Figure 3. Autophagy occurred when hepatic stellate cells were activated. (A) LX-2 cells were treated with 100 μM CoCl2 or 2 μg/ml LPS for 8 h. (B) Culture-activated primary HSCs from mice were cultured up to 2 days or 6 days. Immunofluorescence assay was performed to detect LC3B (FITC) in CoCl2- or LPS-treated LX-2 cells (A) and culture-activated primary HSCs from mice cultured up to 2 days or 6 days (B). Images were captured by confocal microscope. (C) Culture-activated primary HSCs from mice were cultured up to 2 days, 4 days or 6 days. Cells were collected at indicated time and cell lysates were subjected to detect Hif-1α, α-SMA and LC3B with Western blot. Densitometric analysis for Western blot was performed and data were expressed as mean ± SD, *P < 0.05, ***P < 0.001.

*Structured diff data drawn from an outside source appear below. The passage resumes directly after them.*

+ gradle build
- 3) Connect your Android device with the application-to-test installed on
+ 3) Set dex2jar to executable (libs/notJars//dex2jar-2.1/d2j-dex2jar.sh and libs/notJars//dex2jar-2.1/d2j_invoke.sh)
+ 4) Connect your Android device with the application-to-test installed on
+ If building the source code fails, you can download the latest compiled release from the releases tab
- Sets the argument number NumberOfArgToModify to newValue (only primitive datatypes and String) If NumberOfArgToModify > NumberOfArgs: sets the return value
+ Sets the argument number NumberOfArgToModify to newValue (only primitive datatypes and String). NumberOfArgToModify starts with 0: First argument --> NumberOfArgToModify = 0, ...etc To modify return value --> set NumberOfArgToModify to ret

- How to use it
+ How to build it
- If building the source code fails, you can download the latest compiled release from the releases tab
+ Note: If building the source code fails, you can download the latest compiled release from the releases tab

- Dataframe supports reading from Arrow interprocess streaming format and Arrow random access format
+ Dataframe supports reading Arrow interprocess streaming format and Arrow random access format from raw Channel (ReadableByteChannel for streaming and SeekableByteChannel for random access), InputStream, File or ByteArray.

Inhibition of Hif-1α suppressed the increased expression of Bnip3 in hepatic stellate cells
Bnip3 was previously reported to be regulated by Hif-1 in cells upon hypoxia , however, the relationship between Hif-1 and Bnip3 was still unclear in hepatic stellate cells. YC-1, chemical inhibitor of Hif-1α, was used to inhibit Hif-1α expression. In primary HSCs, as Hif-1α expression was efficiently inhibited by YC-1, Bnip3 expression was suppressed in in-vitro cultured and activated primary HSCs (Figure 4A, 4B). Similar results were observed in LX-2 cells. LX-2 cells were pretreated with YC-1 and then stimulated with CoCl2 or LPS. The results from Western blot (Figure 4C) and immunofluorescence staining (Figure 4D) showed that the inhibition of Hif-1 expression led to the suppress of Bnip3 in hypoxia or LPS activated LX-2 cells. Collectively, these results indicated that Bnip3 expression was regulated by Hif-1 during the activation of hepatic stellate cells.
Figure 4. Inhibition of Hif-1 suppressed increased expression of Bnip3 in activated hepatic stellate cells. Culture-activated primary HSCs from mice were cultured up to 2 days, 4 days or 6 days and Hif-1 chemical inhibitor YC-1 (50 μM) was added as cells were cultivated to 2 days. (A) Cell lysates were subjected to detect Hif-1α and Bnip3 with Western blot. Densitometric analysis was performed and data were expressed as mean ± SD, *P < 0.05, **P < 0.01, ***P < 0.001. (B) Immunofluorescence assay was performed to detect Bnip3 (Cy3) by confocal microscopy. (C) LX-2 cells were stimulated by 100 μM CoCl2 or 2 μg/ml LPS either alone or after YC-1 pre-treatment (50 μM). Cell lysates were subjected to detect Hif-1α and Bnip3 with Western blot. Densitometric analysis was performed and data were expressed as mean ± SD, *P < 0.05, **P < 0.01, ***P < 0.001. (D) Immunofluorescence assay was performed to detect Bnip3 (Cy3) by confocal microscopy.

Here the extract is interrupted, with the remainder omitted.